▶ **Task instructions**
Locate each line of the material that contains "sharing", then return it.
--
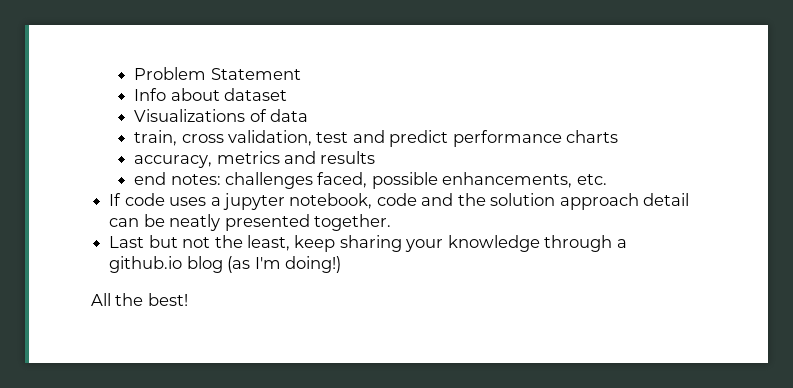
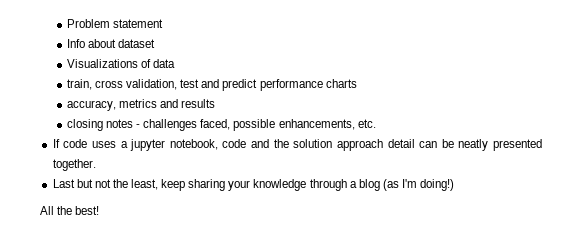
- Problem Statement
+ Problem statement
- end notes: challenges faced, possible enhancements, etc.
+ closing notes - challenges faced, possible enhancements, etc.
- Last but not the least, keep sharing your knowledge through a github.io blog (as I'm doing!)
+ Last but not the least, keep sharing your knowledge through a blog (as I'm doing!)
--
▶ **Written answer**
- Last but not the least, keep sharing your knowledge through a github.io blog (as I'm doing!)
+ Last but not the least, keep sharing your knowledge through a blog (as I'm doing!)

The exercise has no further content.